Nel contesto della produzione industriale, il costo unitario è semplice da calcolare: si tratta del tempo di funzionamento effettivo della lampada, dei prodotti scartati e del lavoro necessario per sostituire le lampade stesse. Quando l’intensità luminosa della lampada UV inizia a diminuire, anche l’energia necessaria per la polimerizzazione diminuisce; di conseguenza, la linea di produzione deve rallentare e l’adesione tra i materiali peggiora. Abbiamo quindi creato una lampada UV adatta all’uso industriale, in modo da mantenere costante l’intensità luminosa.
Cosa è importante dal punto di vista tecnico
Per gli inchiostri a base di mercurio, cerchiamo di ottenere una lunghezza d’onda di 365 nm, con un’intensità luminosa massima di 1200 mW/cm². Inoltre, è fondamentale che la dosaggio di energia applicata rimanga stabile entro l’intervallo del ±2%. La lampada a vapore di mercurio ad alta pressione funziona a 300 W/cm², grazie a un sistema di alimentazione a circuito chiuso. I riflettori rivestiti con materiale dichroico garantiscono una purezza spettrale ottimale. Ci si può aspettare che la lampada funzioni per più di 5.000 ore, con una diminuzione dell’intensità luminosa inferiore al 5%. Gli involucri in quarzo, privi di ozono, mantengono l’aria all’interno dell’ambiente di lavorazione pulita e riducono le necessità di manutenzione.

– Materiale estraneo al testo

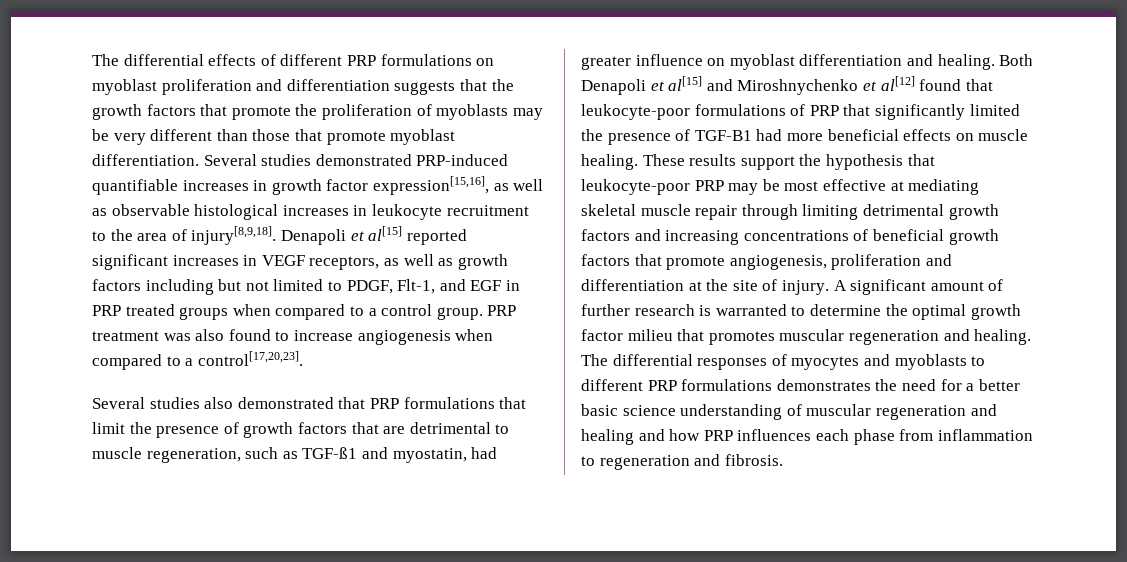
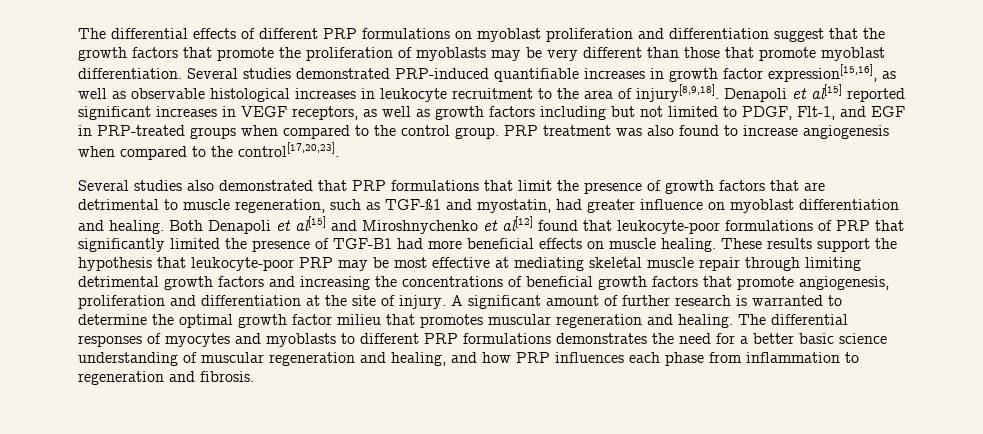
- The differential effects of different PRP formulations on myoblast proliferation and differentiation suggests that the growth factors that promote the proliferation of myoblasts may be very different than those that promote myoblast differentiation.
+ The differential effects of different PRP formulations on myoblast proliferation and differentiation suggest that the growth factors that promote the proliferation of myoblasts may be very different than those that promote myoblast differentiation.
- Denapoli et al[15] reported significant increases in VEGF receptors, as well as growth factors including but not limited to PDGF, Flt-1, and EGF in PRP treated groups when compared to a control group.
+ Denapoli et al[15] reported significant increases in VEGF receptors, as well as growth factors including but not limited to PDGF, Flt-1, and EGF in PRP-treated groups when compared to the control group.
- PRP treatment was also found to increase angiogenesis when compared to a control[17,20,23].
+ PRP treatment was also found to increase angiogenesis when compared to the control[17,20,23].
- These results support the hypothesis that leukocyte-poor PRP may be most effective at mediating skeletal muscle repair through limiting detrimental growth factors and increasing concentrations of beneficial growth factors that promote angiogenesis, proliferation and differentiation at the site of injury.
+ These results support the hypothesis that leukocyte-poor PRP may be most effective at mediating skeletal muscle repair through limiting detrimental growth factors and increasing the concentrations of beneficial growth factors that promote angiogenesis, proliferation and differentiation at the site of injury.
- The differential responses of myocytes and myoblasts to different PRP formulations demonstrates the need for a better basic science understanding of muscular regeneration and healing and how PRP influences each phase from inflammation to regeneration and fibrosis.
+ The differential responses of myocytes and myoblasts to different PRP formulations demonstrates the need for a better basic science understanding of muscular regeneration and healing, and how PRP influences each phase from inflammation to regeneration and fibrosis.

Ecco perché questa soluzione funziona bene nella produzione reale: un’intensità luminosa costante significa una polimerizzazione uniforme, quindi è possibile lavorare a una velocità di 120–150 m/min senza dover continuamente controllare l’adesione tra i materiali. Grazie alla bassa decrescita dell’intensità luminosa, i parametri di polimerizzazione rimangono costanti, riducendo così lo spreco di materiale e i ricoloraggi. Inoltre, meno sostituzioni delle lampade significano meno tempi di fermo e meno pezzi di ricambio da tenere in magazzino.
Tutto questo si traduce in un costo per ogni stampa inferiore, in tempi di produzione affidabili e in minore necessità di controllo costante. L’energia utilizzata rimane costante, poiché l’efficienza dei riflettori permette di fornire la dose di energia necessaria senza sovraccaricare la lampada.
Alcune cose da considerare
È importante abbinare la lunghezza e la distanza focale della lampada alla larghezza del nastro trasportatore e allo spazio disponibile tra il nastro e il substrato su cui si stampa. La geometria dei riflettori è stata progettata per una distanza di 150 mm tra la lampada e il substrato. Assicuratevi che l’alimentatore sia in grado di fornire la tensione necessaria per accendere la lampada e di mantenere la corrente di funzionamento stabile.
Questa lampada genera molto calore, quindi è fondamentale garantire una buona circolazione dell’aria e un adeguato isolamento termico. La compatibilità con i vari tipi di inchiostri dipende dalla chimica dei fotoinizianti utilizzati. Se utilizzate inchiostri compatibili con le LED, assicuratevi che la lunghezza d’onda massima sia corretta prima di passare a questi inchiostri.